EDIT: Also, yeah, a bit smoky.
Kurt Montandon
@Bill D.: We had an earthquake here (Chester) spring 2013, and I was sure for about a full minute Lassen was going up, until I could walk to a part of town where I could see that wasn’t the case.
LT
@Kurt Montandon: I’d say living in the shadow of an active volcano– like living in earthquake country– still beats the hell out of living in lands where twin tornadoes touch down and cows fly. Fly for a while, anyway.
Bill D.
@Kurt Montandon: At least you were about 20 miles away from the peak. We were around three miles away. In retrospect my fears were unwarranted since volcanoes do give warning signs beforehand, but at the time I had no idea.
SiubhanDuinne
@Bill D.:
Is that what they’re calling Sarah Palin’s hairdo these days?!
Steeplejack
@srv:
Whoa, that gave me flashbacks to when Temporarily Max McGee and I served on the B-17 Shady Lady in the big one.
Tom Levenson
@Kurt Montandon: Chester FTW!
I’m sure the fourth got some more folks — but I was up at Juniper several times in the last week in June, and it was (to me) shockingly less visited than previous years.

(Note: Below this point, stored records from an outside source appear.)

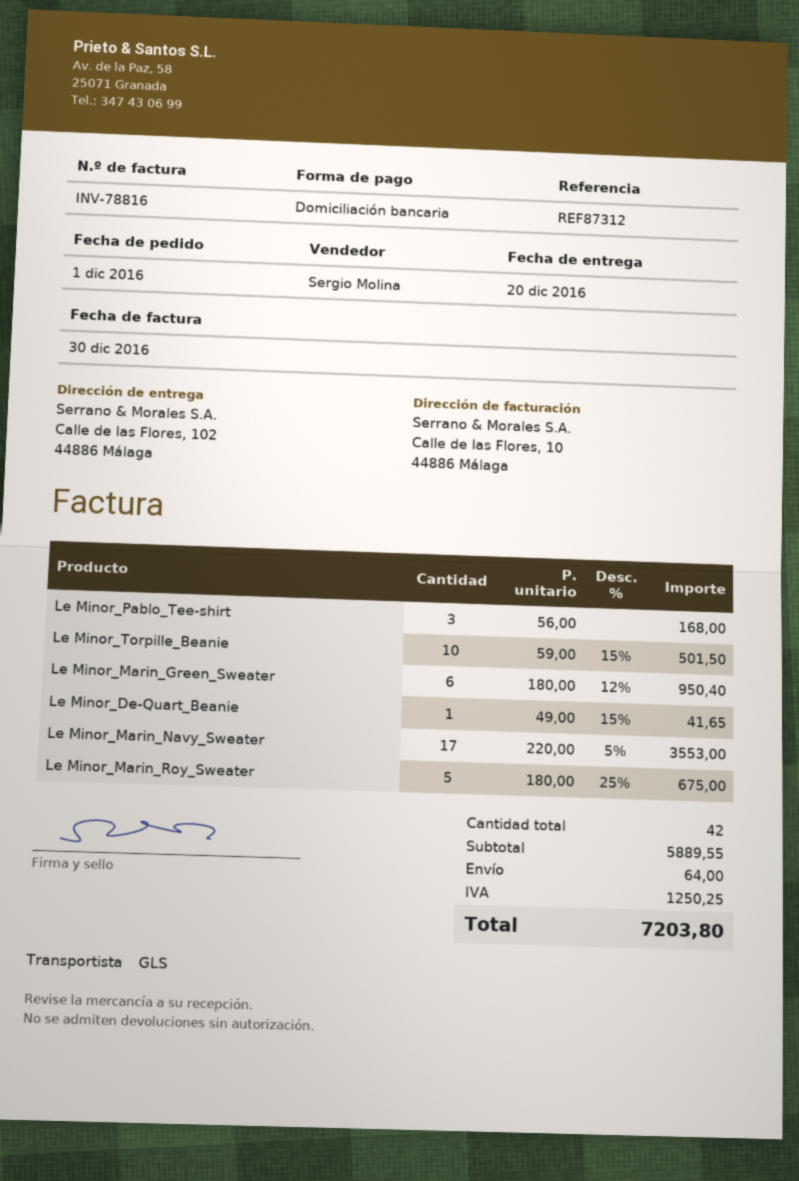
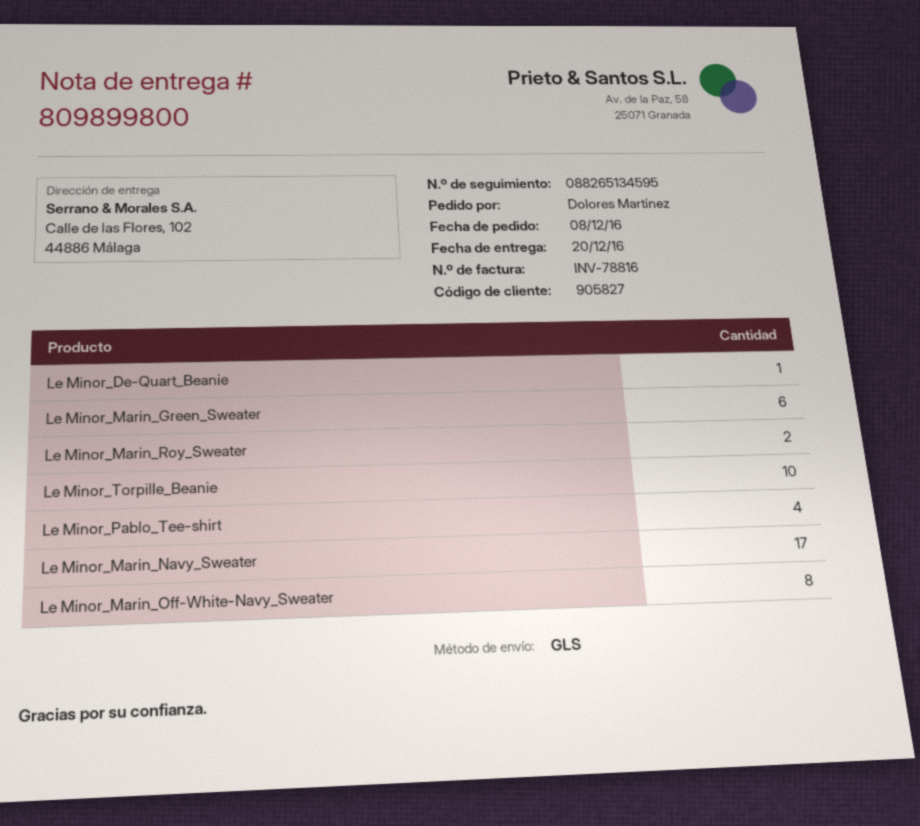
order date: 2016-12-01 -> 2016-12-08
Le Minor_Pablo_Tee-shirt: 3 -> 4
Le Minor_Marin_Roy_Sweater: 5 -> 2
Le Minor_Marin_Off-White-Navy_Sweater: none -> 8

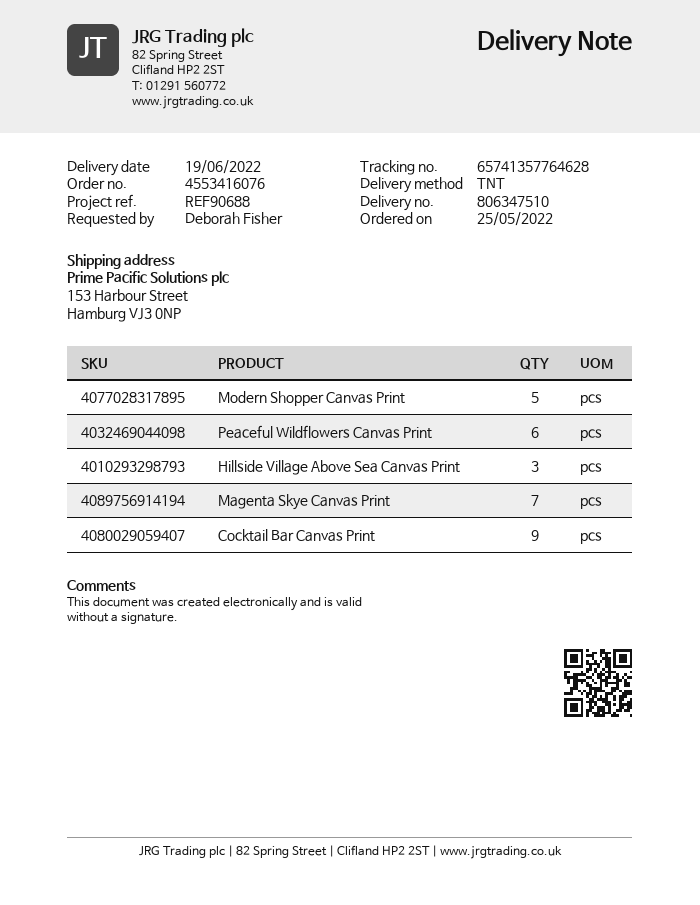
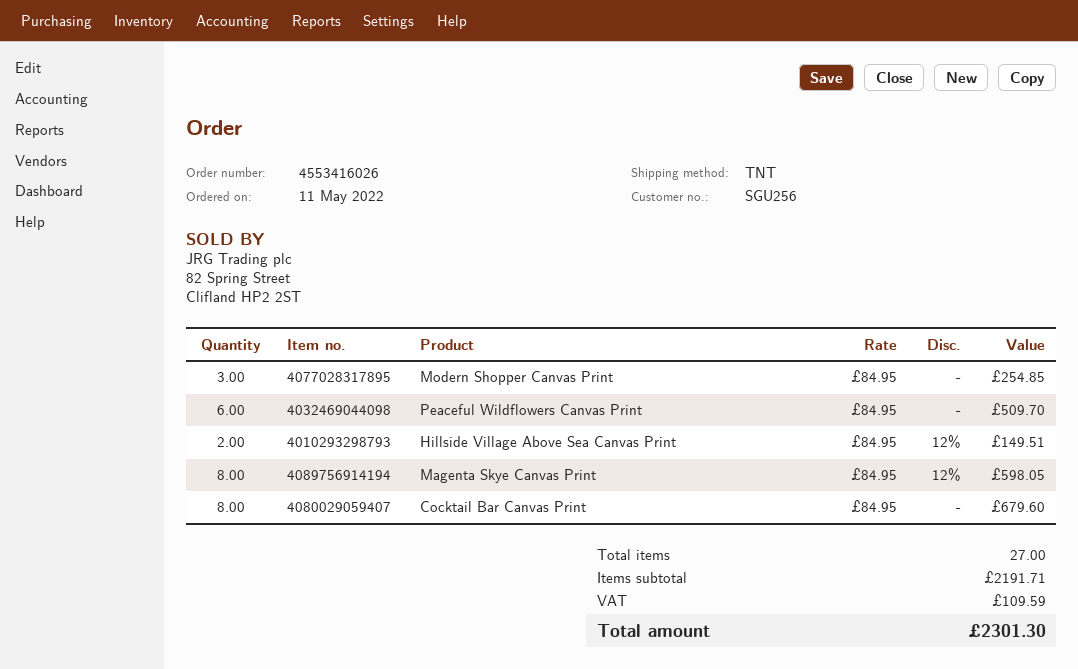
order number: 4553416076 -> 4553416026
order date: 2022-05-25 -> 2022-05-11
Modern Shopper Canvas Print: 5 -> 3
Hillside Village Above Sea Canvas Print: 3 -> 2
Magenta Skye Canvas Print: 7 -> 8
Cocktail Bar Canvas Print: 9 -> 8

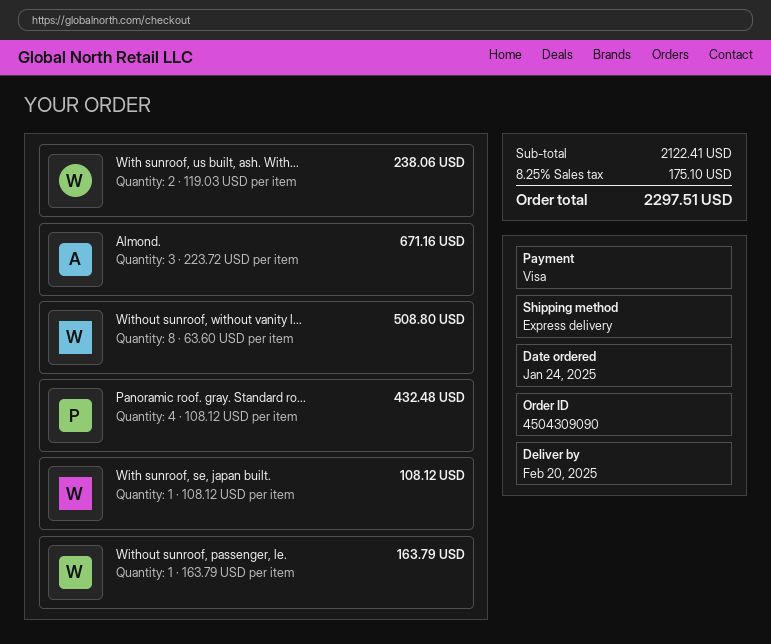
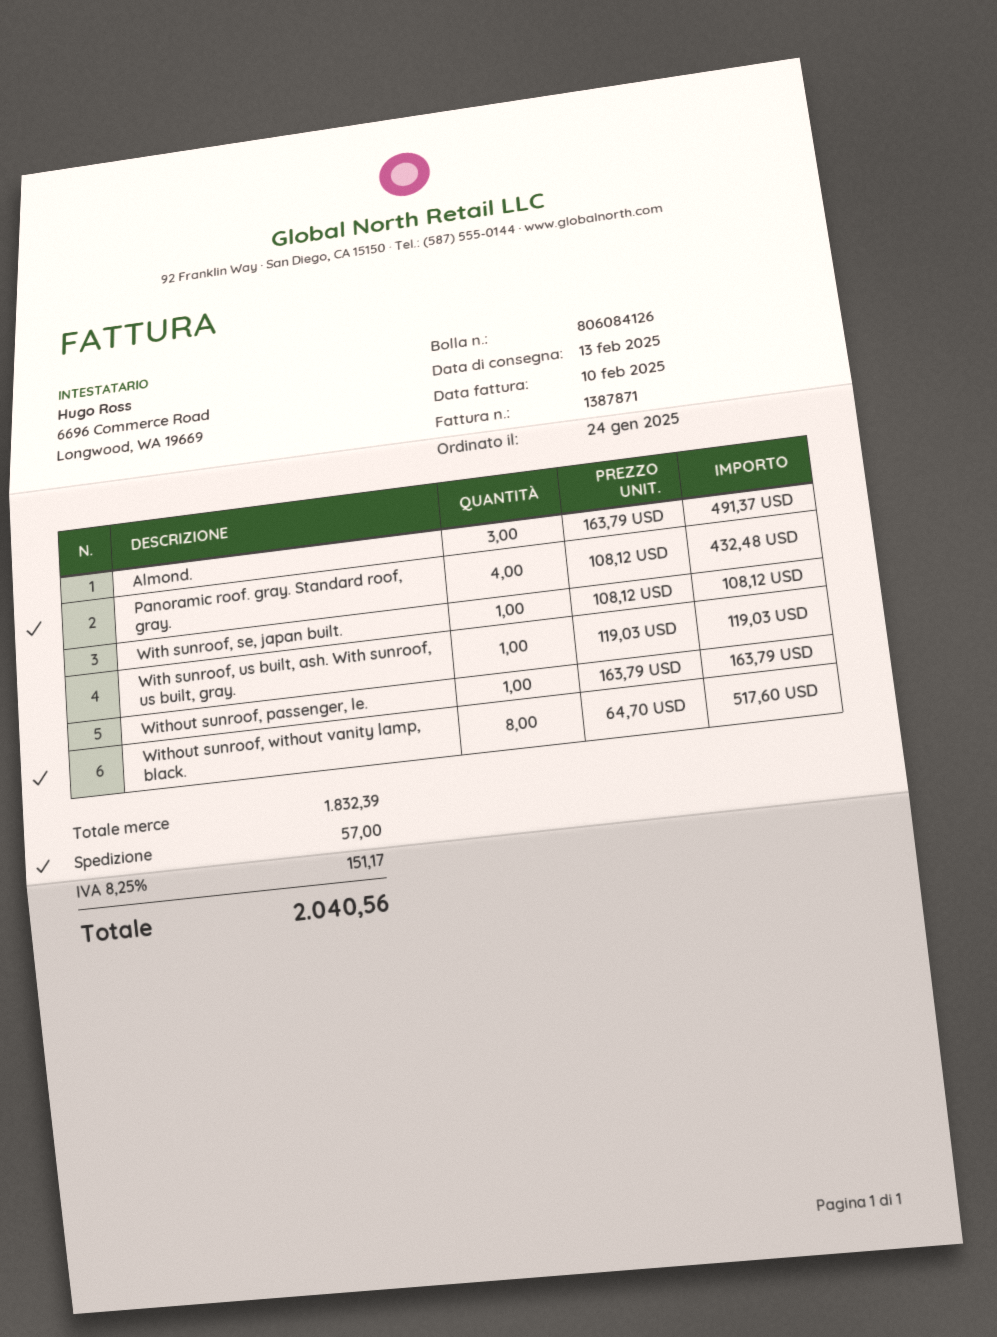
delivery date: 2025-02-20 -> 2025-02-13
With sunroof, us built, ash. With...: 2 x 119.03 = 238.06 -> 1 x 119.03 = 119.03
Almond.: 3 x 223.72 = 671.16 -> 3 x 163.79 = 491.37
Without sunroof, without vanity l...: 8 x 63.60 = 508.80 -> 8 x 64.70 = 517.60
subtotal: 2122.41 -> 1832.39
shipping: none -> 57.00
tax: 8.25% = 175.10 -> 8.25% = 151.17
total: 2297.51 -> 2040.56

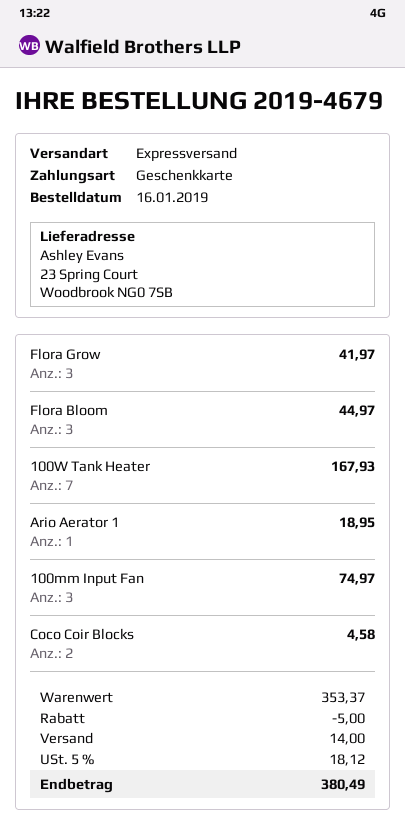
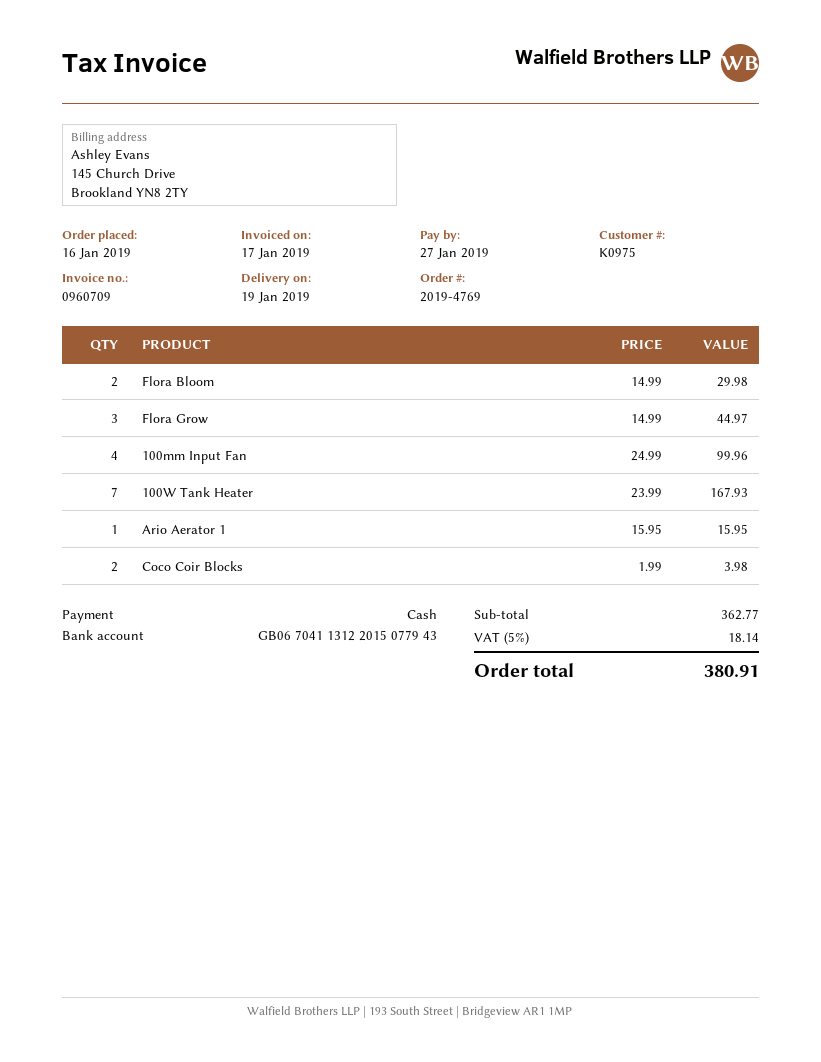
order number: 2019-4679 -> 2019-4769
payment method: gift card -> cash
Flora Grow: 3 for 41.97 -> 3 for 44.97
Flora Bloom: 3 for 44.97 -> 2 for 29.98
Ario Aerator 1: 1 for 18.95 -> 1 for 15.95
100mm Input Fan: 3 for 74.97 -> 4 for 99.96
Coco Coir Blocks: 2 for 4.58 -> 2 for 3.98
subtotal: 353.37 -> 362.77
discount: 5.00 -> none
shipping: 14.00 -> none
tax: 5% = 18.12 -> 5% = 18.14
total: 380.49 -> 380.91

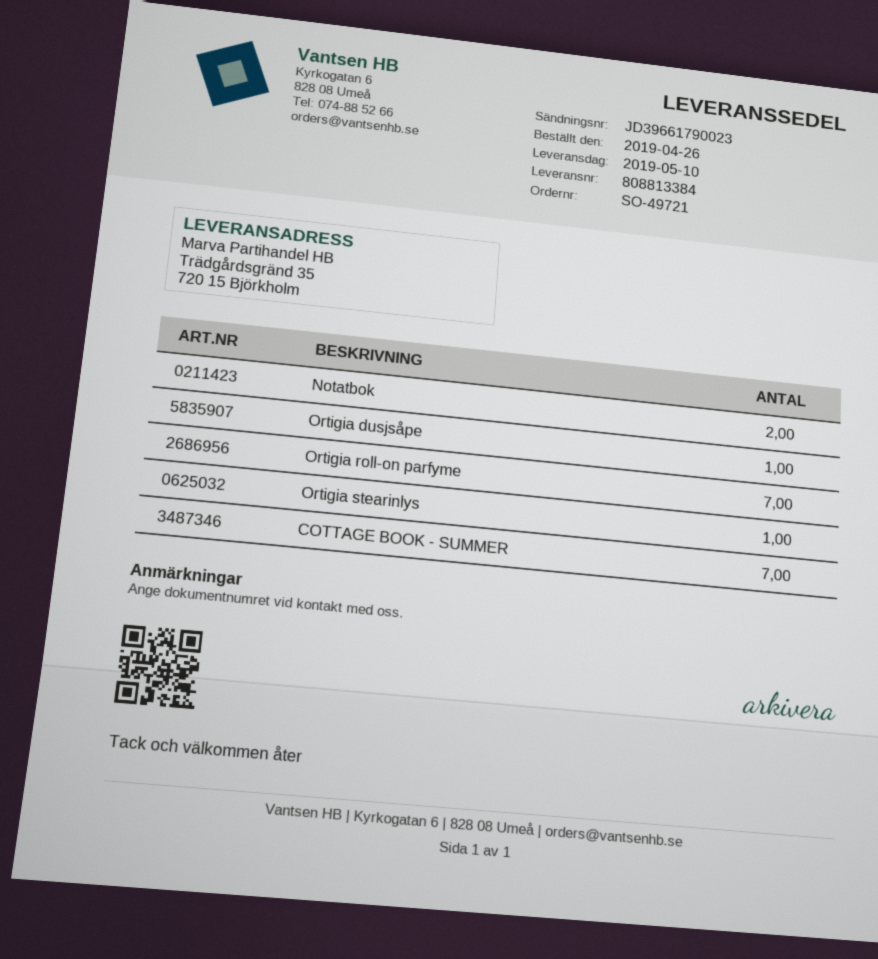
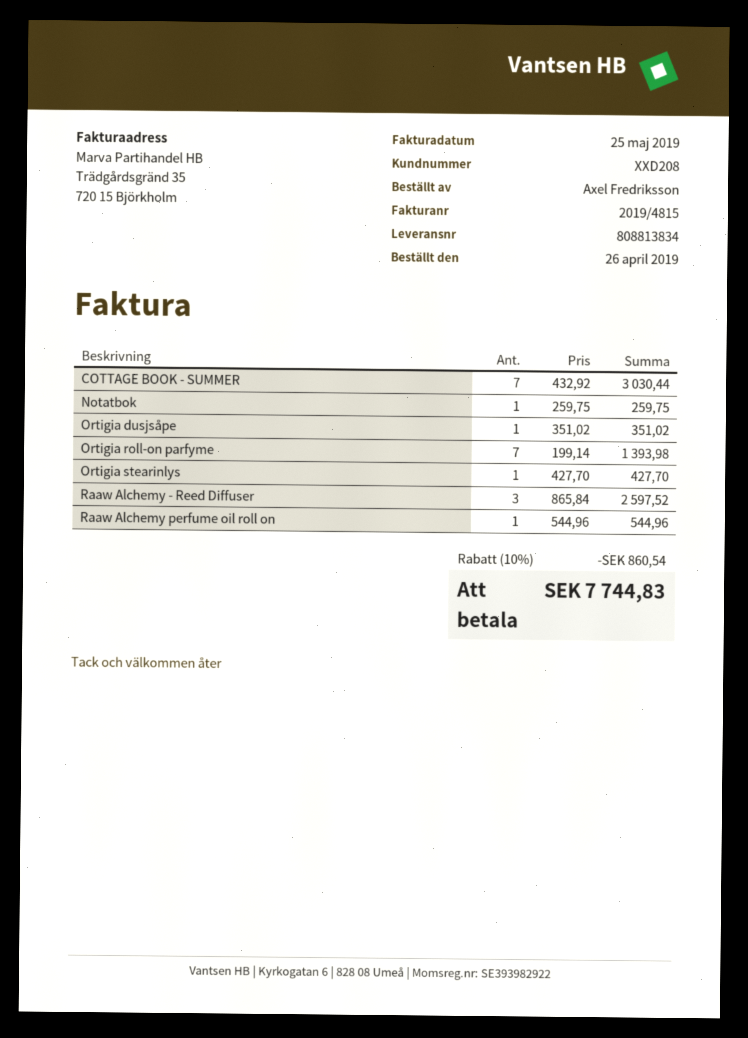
delivery note number: 808813384 -> 808813834
Notatbok: 2 -> 1
Raaw Alchemy - Reed Diffuser: none -> 3
Raaw Alchemy perfume oil roll on: none -> 1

The whole park just seemed really quiet. Not complaining, mind.
Matt McIrvin
@Morzer: doubted it was a thing? I’ve seen those guys around, rolling coal on public streets. I wasn’t sure what they were up to initially, or if it was on purpose.
J R in WV
My Grandpa’s house was on the point of a ridge overlooking the small town we grew up in. There was always a big BBQ picknic at his house on the 4th of July.
After eating and swimming and eating and swimming until we could barely stand up, we would go up to the second floor deck of his house to watch the fireworks being launched from the city park way down below us.
The highest explosions were just below our observation point! It was a spectacular place to see fireworks from. One loyal Italian guy would take up a collection every year to do a V-J Day (Victory over Japan, the true end of WW II) fireworks celebration. I don’t know if anyone took over that civic duty – the guy who started it ran a fruit and vegetable stand – the donations did it, he couldn’t afford to do it on his own at all.
One afternoon we got to see a pair of fighter jets fly a practice bombing mission over town, also down below our vantage point. All at least 50 years ago now.